[Excerpts from a dataset]

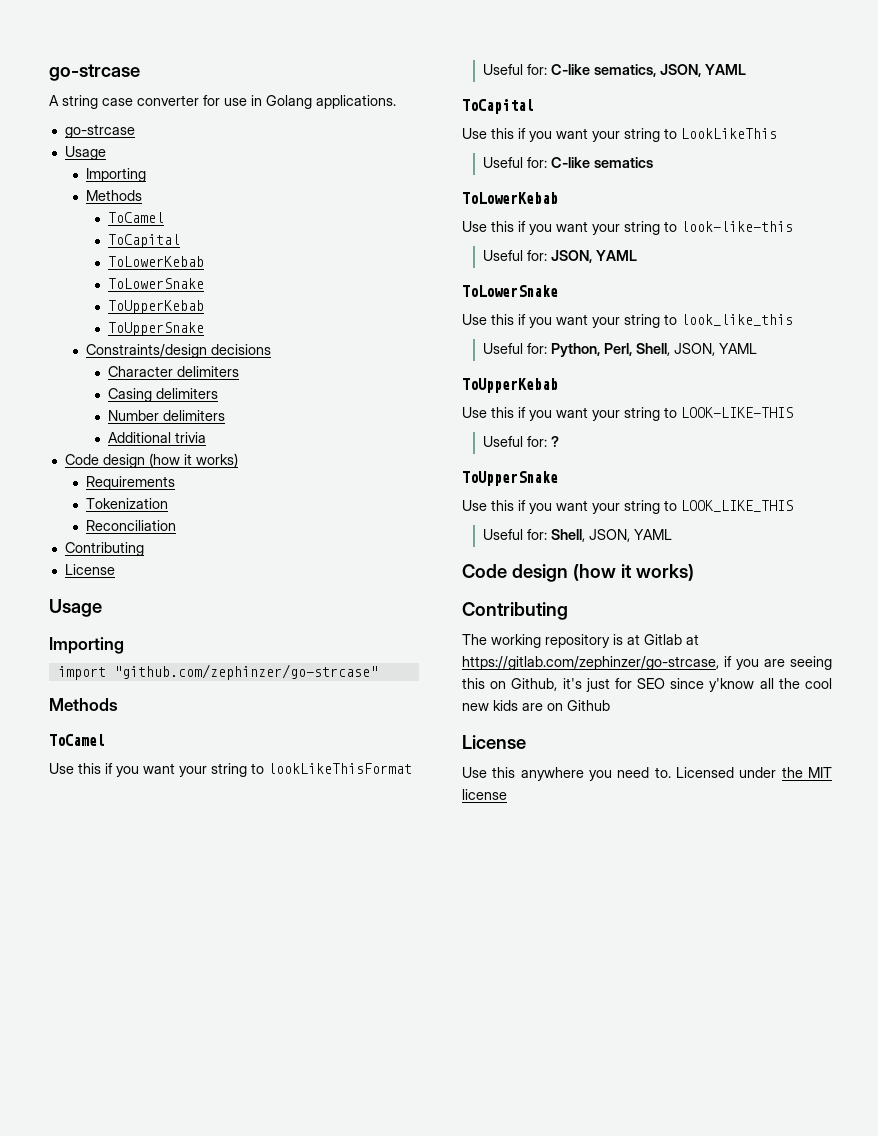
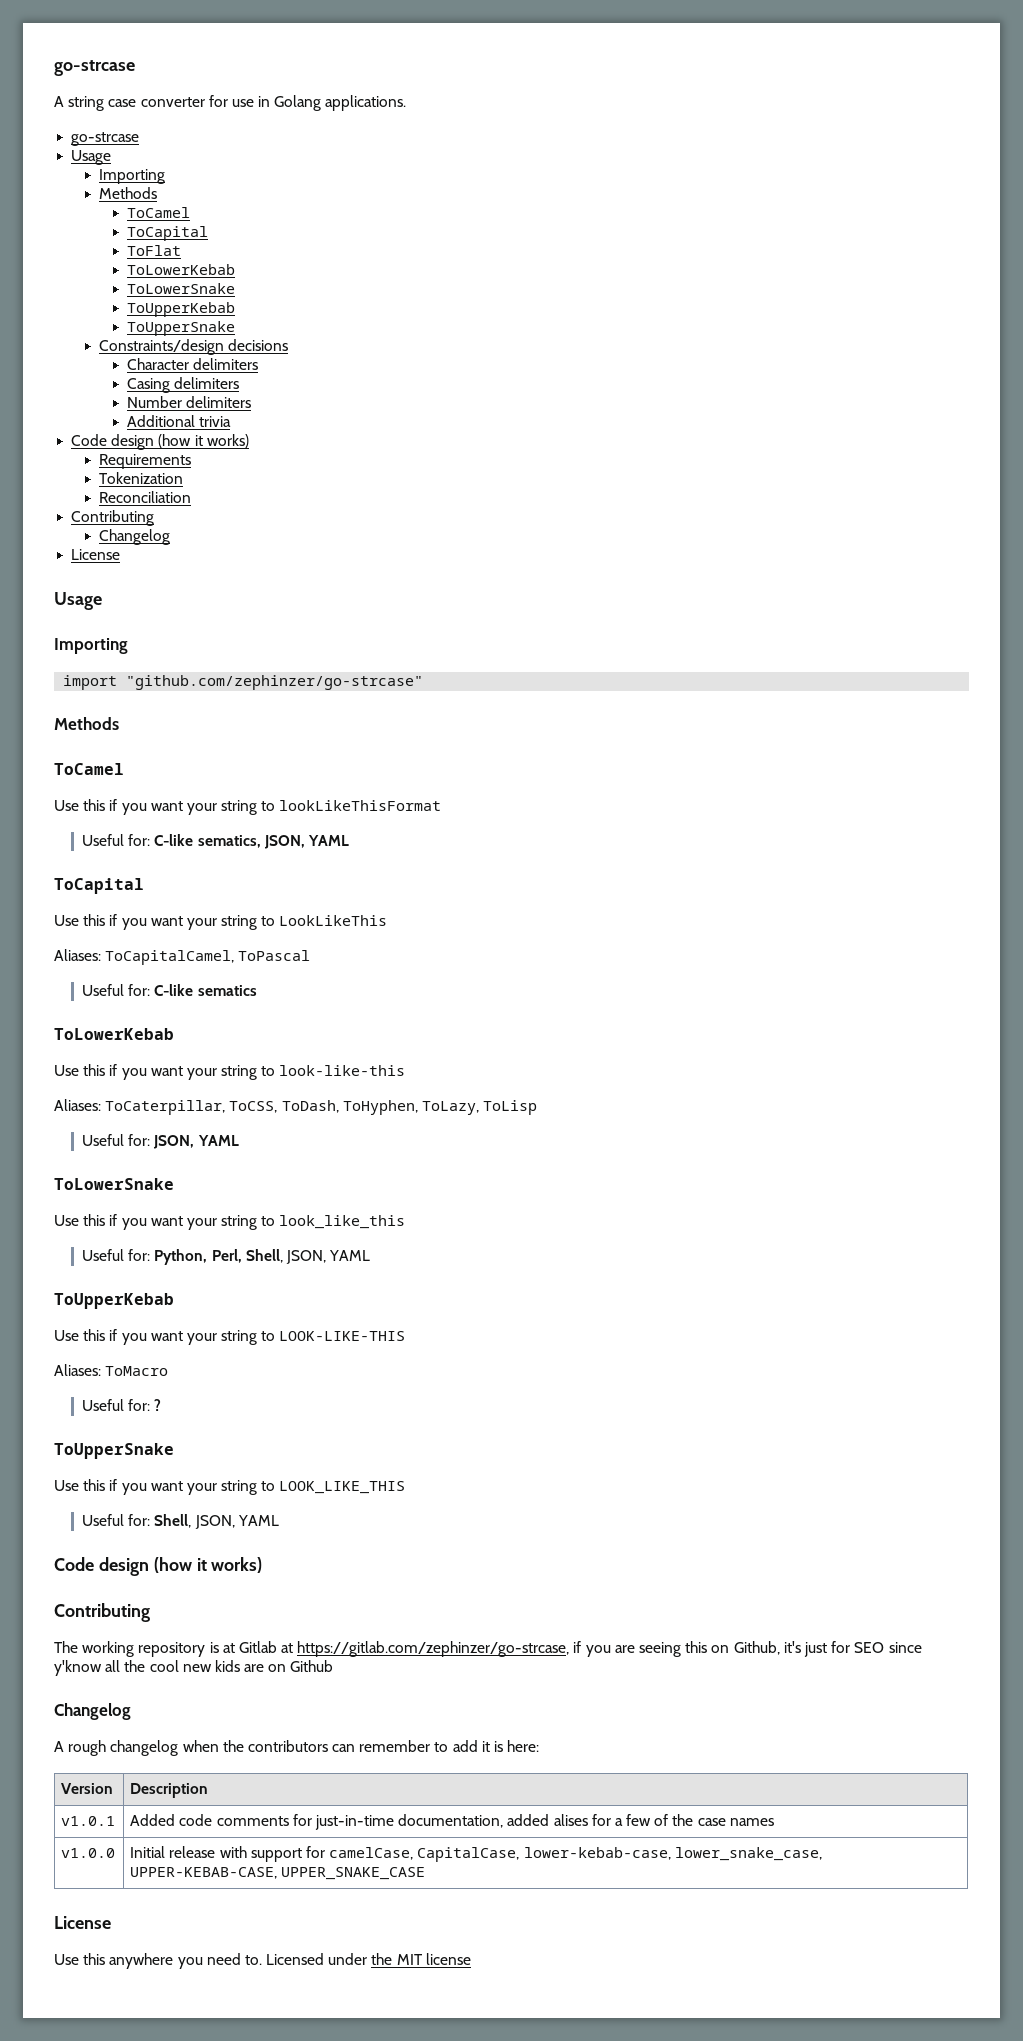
(180, 241) none -> [127,245,182,256] // ToFlat
(144, 549) none -> [99,529,171,545] // Changelog
(777, 133) none -> [54,949,311,965] // Aliases: ToCapitalCamel, ToPascal
(793, 226) none -> [54,1099,538,1115] // Aliases: ToCaterpillar, ToCSS, ToDash, ToHyphen, ToLazy, ToLisp
(793, 412) none -> [54,1364,169,1376] // Aliases: ToMacro
(610, 705) none -> [54,1703,131,1720] [54,1740,540,1756] [61,1783,114,1794] [130,1783,209,1798] [61,1816,116,1826] [130,1814,774,1830] [61,1848,116,1858] [130,1846,822,1862] [130,1867,426,1880] // Changelog // A rough changelog when the contributors can remember to add it is here: // Version | Description // v1.0.1 | Added code comments for just-in-time documentation, added alises for a few of the case names // v1.0.0 | Initial release with support for camelCase, CapitalCase, lower-kebab-case, lower_snake_case, UPPER-KEBAB-CASE, UPPER_SNAKE_CASE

> _WHAT THE TASK ASKS_
Each line from the start of the entries above through the line with "(793, 226) none" should be duplicated exactly, leaving out the pictures.

> _ANSWER BOX_
(180, 241) none -> [127,245,182,256] // ToFlat
(144, 549) none -> [99,529,171,545] // Changelog
(777, 133) none -> [54,949,311,965] // Aliases: ToCapitalCamel, ToPascal
(793, 226) none -> [54,1099,538,1115] // Aliases: ToCaterpillar, ToCSS, ToDash, ToHyphen, ToLazy, ToLisp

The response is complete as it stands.